Brandon Roy has come full circle.

The former All-Star is on his way to Minneapolis to start his much-anticipated comeback in the same city his career nearly began seven years ago.

There are quite a few reasons why the Minnesota Timberwolves haven't made the playoffs since 2004 and most of them involve personnel decisions made by the organization.

One of the most egregious Kevin McHale miscues can be traced back to draft night in 2006 when the Wolves made the prudent decision to draft Roy with the sixth overall pick. That moment of clarity by the tortured Minnesota hierarchy was short-lived, however, and McHale quickly traded Roy to Portland for the seventh overall selection, Randy Foye.

The rest is history and has haunted the Wolves for years. Foye never developed into anything more than a competent NBA player and never touched the heights that Roy reached in Rip City.

Roy was the NBA Rookie of the Year in 2007 and while he was no Kevin Garnett or Kobe Bryant, he developed into a bit of a fixture at the NBA All-Star Game, representing the Trail Blazers three straight years before his balky knees caught up to him in 2011.

One of the reasons McHale made his ill-fated decision back in '06 was his concern over Roy's knees, and by January 2011 the wingman underwent arthroscopic surgery on both, which held off the inevitable for a short time. The Seattle native returned to the Portland lineup in late February of that year and took on a reserve role for the rest of the season.

Extra rest fueled by the NBA lockout proved to be no tonic for Roy and just before training camps were scheduled to open last season, he announced that his knees had degenerated so much that he was retiring from basketball. Following the announcement, Portland used its amnesty clause on Roy and his time in the Pacific Northwest was over.

His time in the NBA, however, was not. In hindsight that should be no surprise. A throwback of sorts, the 27-year-old Roy has always been a competitor, the kind of warrior who was never going to turn down an opportunity to get back on the hardwood.

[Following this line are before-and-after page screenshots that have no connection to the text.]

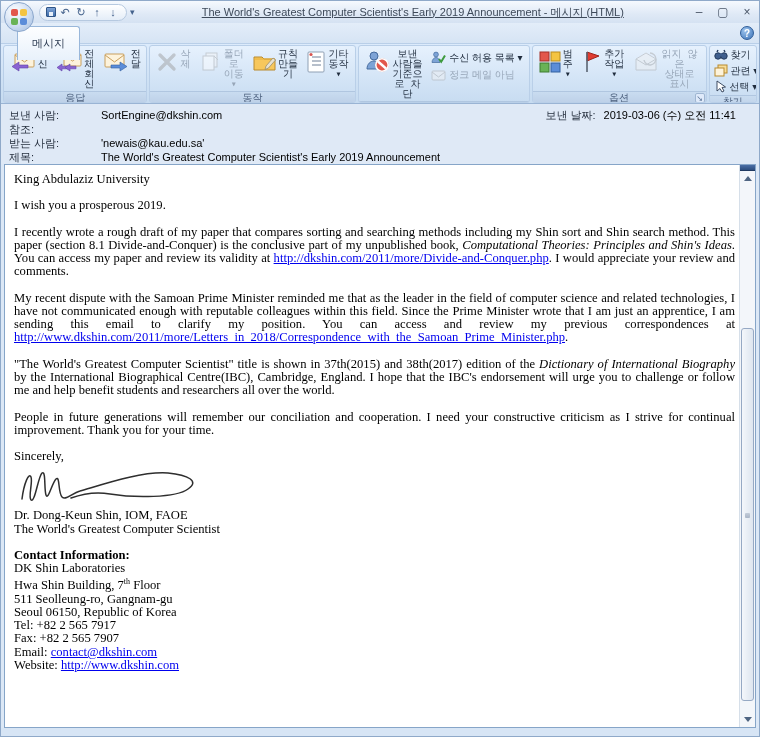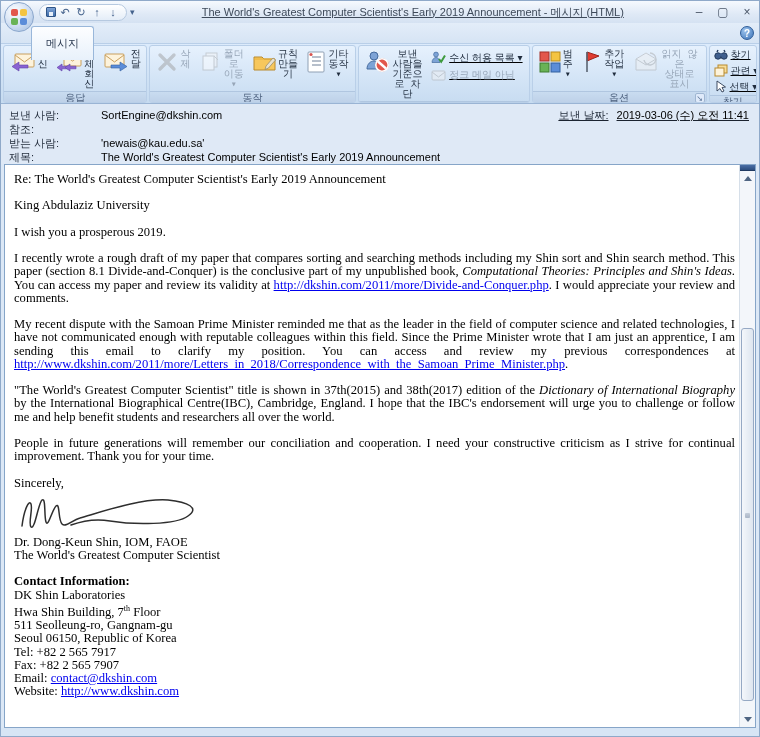--- a/index.html
+++ b/index.html
@@ -27,7 +27,7 @@
 
   
   .tabrow { height:21px; background:linear-gradient(#e3edf9,#d6e4f4); position:relative; border-bottom:1px solid #b9cfe8; }
-  .tab { position:absolute; left:30px; top:3px; height:34px; padding:0 14px; background:linear-gradient(#fdfeff,#e8f1fb);
+  .tab { position:absolute; left:16px; top:3px; height:34px; padding:0 14px; background:linear-gradient(#fdfeff,#e8f1fb);
          border:1px solid #99b7da; border-bottom:none; border-radius:3px 3px 0 0; font-size:11px; color:#2c3b52;
          display:flex; align-items:center; }
   .help-btn { position:absolute; right:5px; top:3px; width:14px; height:14px; border-radius:50%;

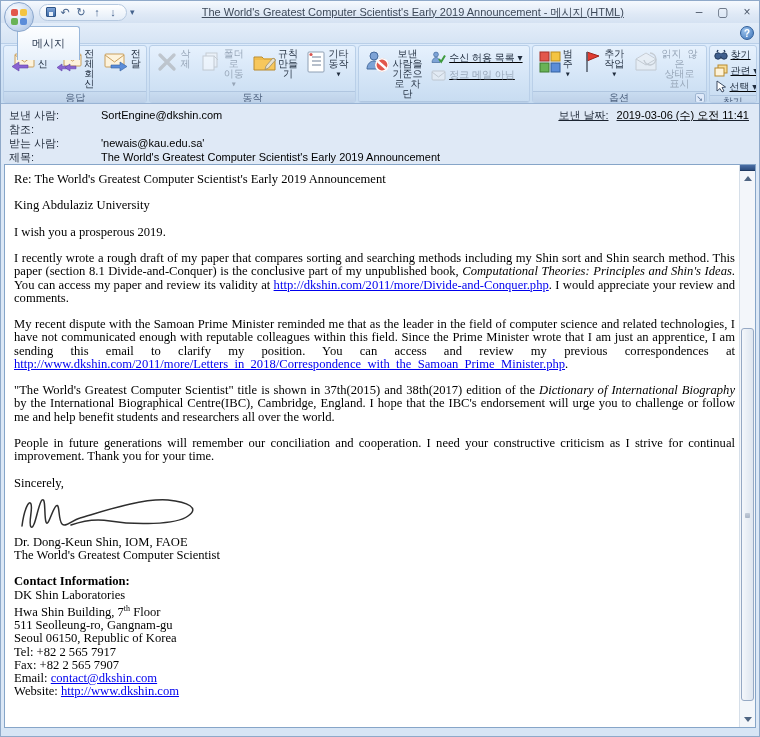--- a/index.html
+++ b/index.html
@@ -48,7 +48,7 @@
   .big-btn .bicon { height:26px; display:flex; align-items:center; justify-content:center; }
   .btn-label { font-size:10px; line-height:10px; color:#1f2c3d; text-align:center; white-space:pre-line; margin-top:1px; }
   .small-col { display:flex; flex-direction:column; justify-content:flex-start; gap:2px; padding-top:3px; }
-  .small-btn { display:flex; align-items:center; gap:3px; padding:1px 4px 1px 2px; border-radius:2px; cursor:default;text-decoration:underline; }
+  .small-btn { display:flex; align-items:center; gap:3px; padding:1px 4px 1px 2px; border-radius:2px; cursor:default; }
   .small-btn .btn-label { margin-top:0; text-align:left; white-space:nowrap; }
   .disabled .btn-label { color:#97a6b8; }
   .disabled svg { opacity:.45; filter:grayscale(1); }

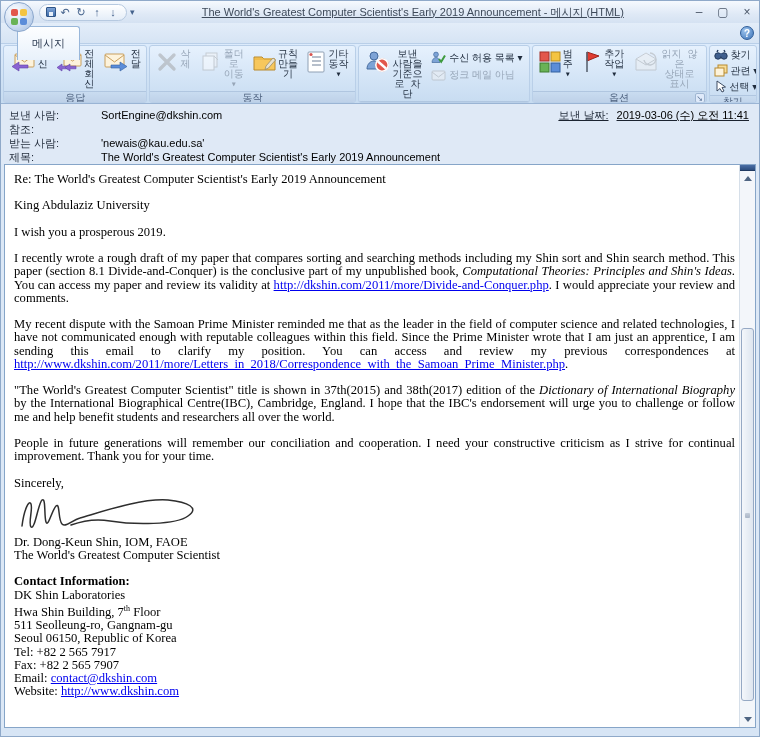--- a/index.html
+++ b/index.html
@@ -58,7 +58,7 @@
   .hrow { display:flex; height:13px; line-height:13px; margin-bottom:1px;gap:40px; }
   .hlabel { width:52px; color:#26303f; }
   .hvalue { color:#000; }
-  .sent-date { position:absolute; right:10px; top:5px; height:13px; line-height:13px; display:flex;text-decoration:underline; }
+  .sent-date { position:absolute; right:23px; top:5px; height:13px; line-height:13px; display:flex; }
   .sent-date .hlabel { width:auto; margin-right:8px; }
 
   

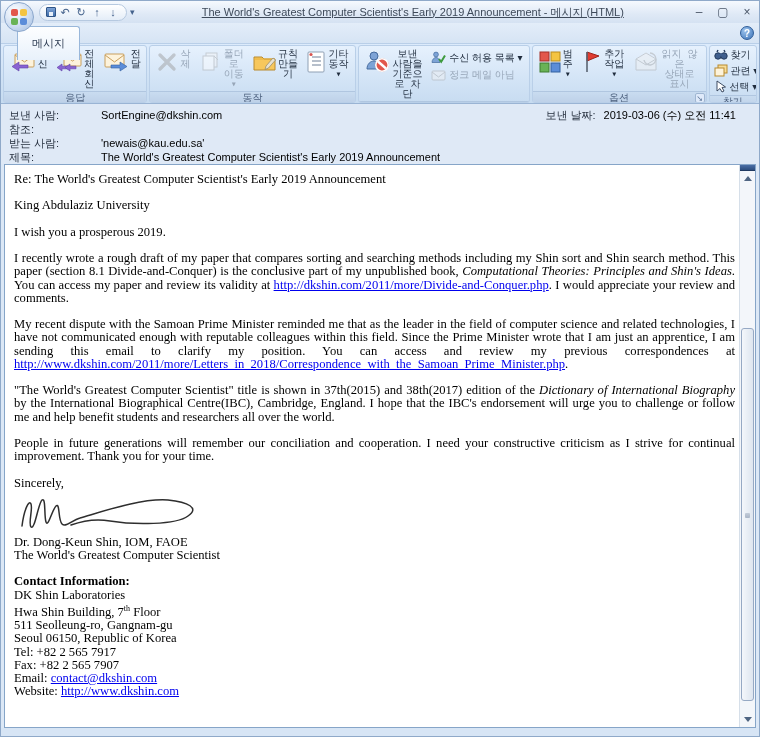--- a/index.html
+++ b/index.html
@@ -360,7 +360,6 @@
   <div class="body-pane">
     <div class="body-scroll">
       <div class="body-content">
-          <div class="para gap"><span>Re: The World's Greatest Computer Scientist's Early 2019 Announcement</span></div>
           <div class="para gap"><span>King Abdulaziz University</span></div>
           <div class="para gap"><span>I wish you a prosperous 2019.</span></div>
           <div class="para justify gap"><span>I recently wrote a rough draft of my paper that compares sorting and searching methods including my Shin sort and Shin search method. This paper (section 8.1 Divide-and-Conquer) is the conclusive part of my unpublished book, </span><span class="it">Computational Theories: Principles and Shin's Ideas</span><span>. You can access my paper and review its validity at </span><a>http://dkshin.com/2011/more/Divide-and-Conquer.php</a><span>. I would appreciate your review and comments.</span></div>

Roy's ticket back to the NBA came in the form of a German-engineered blood spinning procedure called Platelet Rich Plasma (PRP) therapy, which rejuvenated his knees. Bryant and star athletes from other sports like Alex Rodriguez, Fred Couples and Tiger Woods have undergone similar treatments and raved about them.

With Roy back in play, Dallas, Golden State, Minnesota, Indiana and Chicago, perhaps remembering his exploits in Portland, all expressed some interest but the Timberwolves, a team on the rise and looking to make a push toward the postseason in 2013, put on the full-court press.

Owner Glen Taylor, president of basketball operations David Kahn, coach Rick Adelman, and trainer Greg Farnam all went to visit with Roy and his agent in Seattle and hammered out a two-year, $10.4 million deal which will provide Minnesota some protection in case Roy's knees fail again.

The Wolves understand Roy is now probably best-suited as a sixth man who plays about 20-25 minutes per game and will not put much pressure on him. In fact, Adelman is expecting nothing more than for Roy to come in and offer a veteran presence to compliment All-Star power forward Kevin Love and emerging point guard Ricky Rubio.

So seven years after Roy should have made his debut in the Twin Cities, he will finally call Target Center home come November. And the Wolves will almost assuredly taste postseason basketball again because of it.